◆ **EXERCISE DIRECTIONS**
Please repeat, exactly and with nothing extra, the line containing "- 3380Body Controlled" and every line after it up to the end of the material.

****

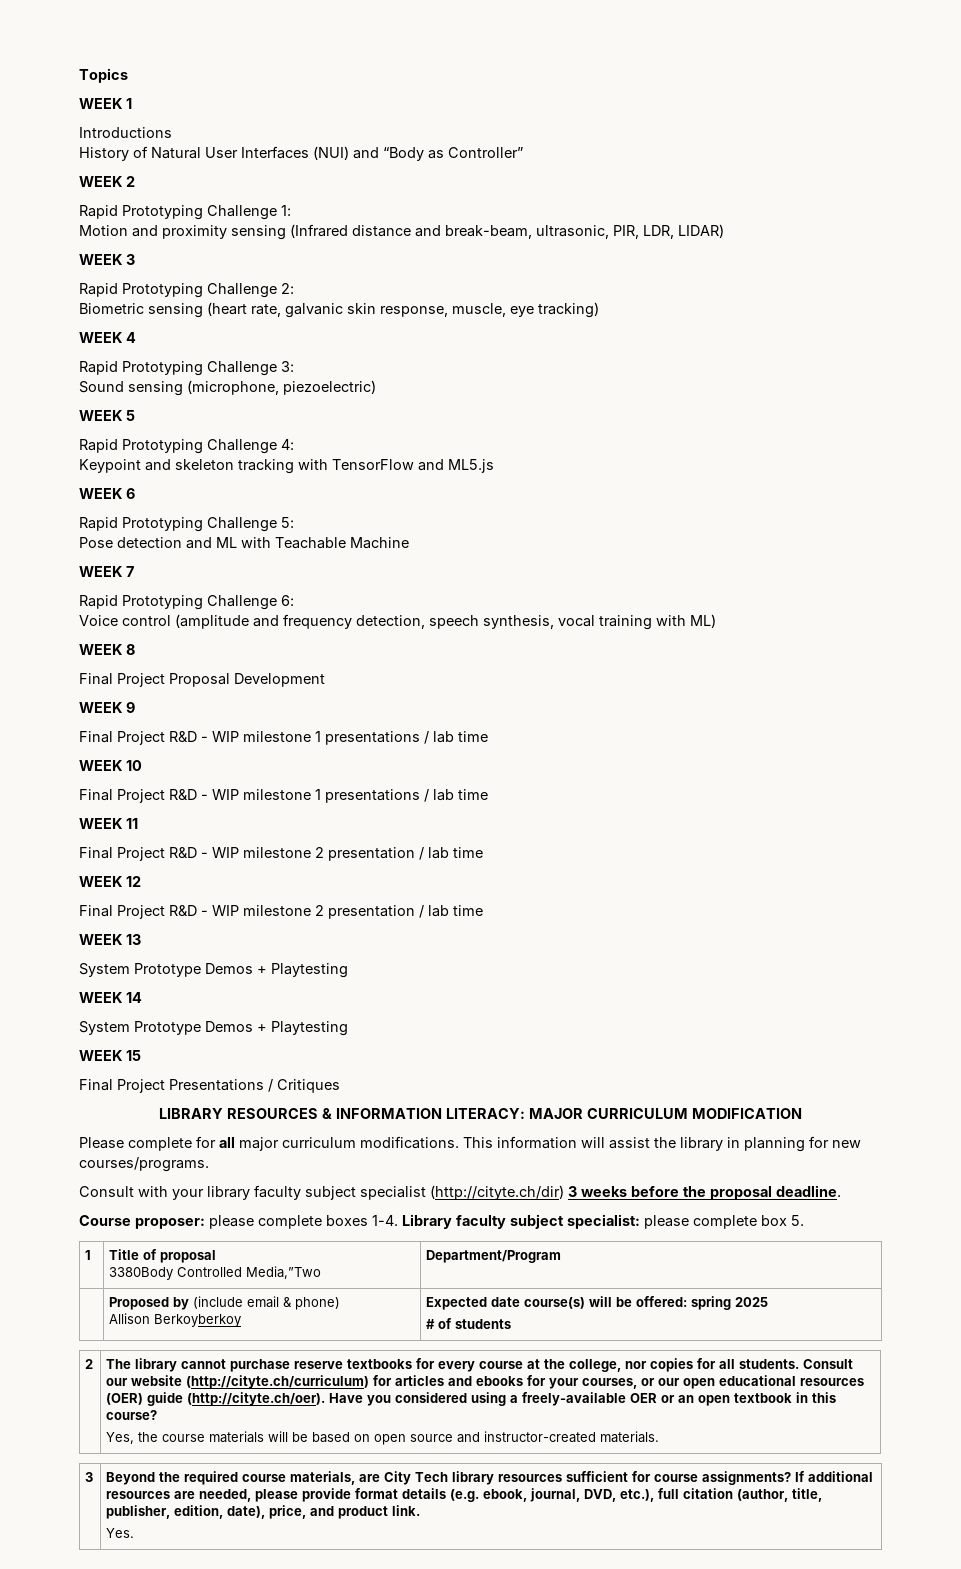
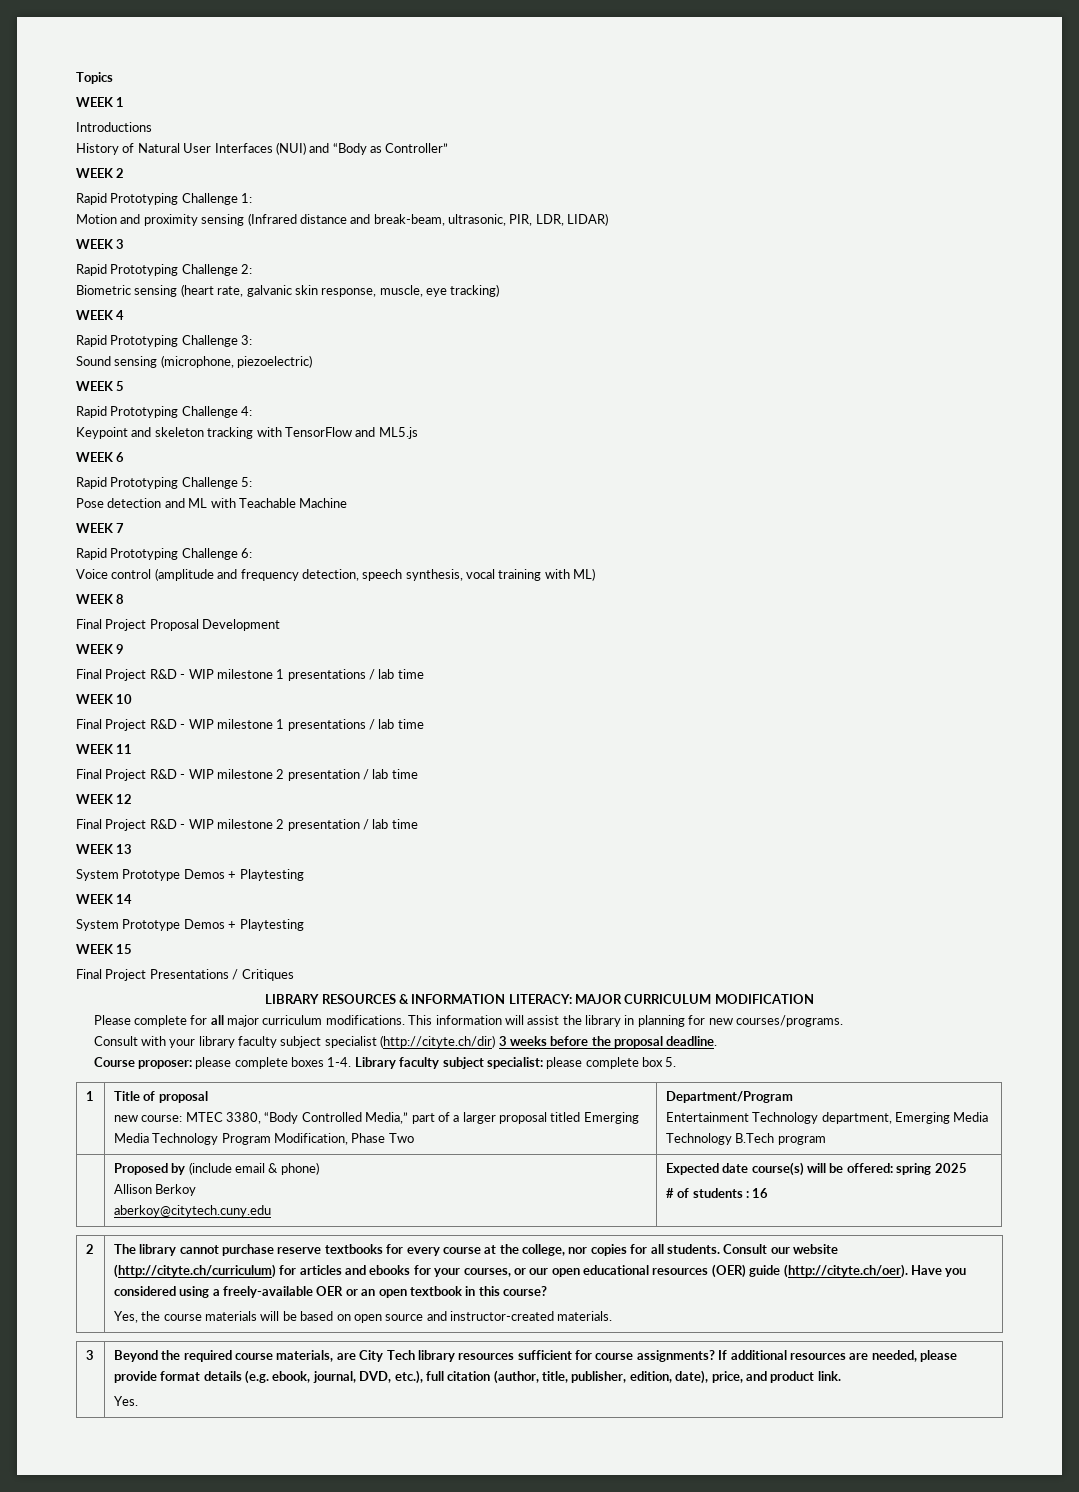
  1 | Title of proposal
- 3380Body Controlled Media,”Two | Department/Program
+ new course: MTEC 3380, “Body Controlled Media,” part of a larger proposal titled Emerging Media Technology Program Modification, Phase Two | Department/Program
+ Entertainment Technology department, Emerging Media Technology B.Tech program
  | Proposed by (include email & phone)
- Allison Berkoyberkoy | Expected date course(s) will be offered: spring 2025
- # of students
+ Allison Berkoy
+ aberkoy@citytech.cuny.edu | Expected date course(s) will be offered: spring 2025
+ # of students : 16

****

◆ **TASK SOLUTION**
- 3380Body Controlled Media,”Two | Department/Program
+ new course: MTEC 3380, “Body Controlled Media,” part of a larger proposal titled Emerging Media Technology Program Modification, Phase Two | Department/Program
+ Entertainment Technology department, Emerging Media Technology B.Tech program
  | Proposed by (include email & phone)
- Allison Berkoyberkoy | Expected date course(s) will be offered: spring 2025
- # of students
+ Allison Berkoy
+ aberkoy@citytech.cuny.edu | Expected date course(s) will be offered: spring 2025
+ # of students : 16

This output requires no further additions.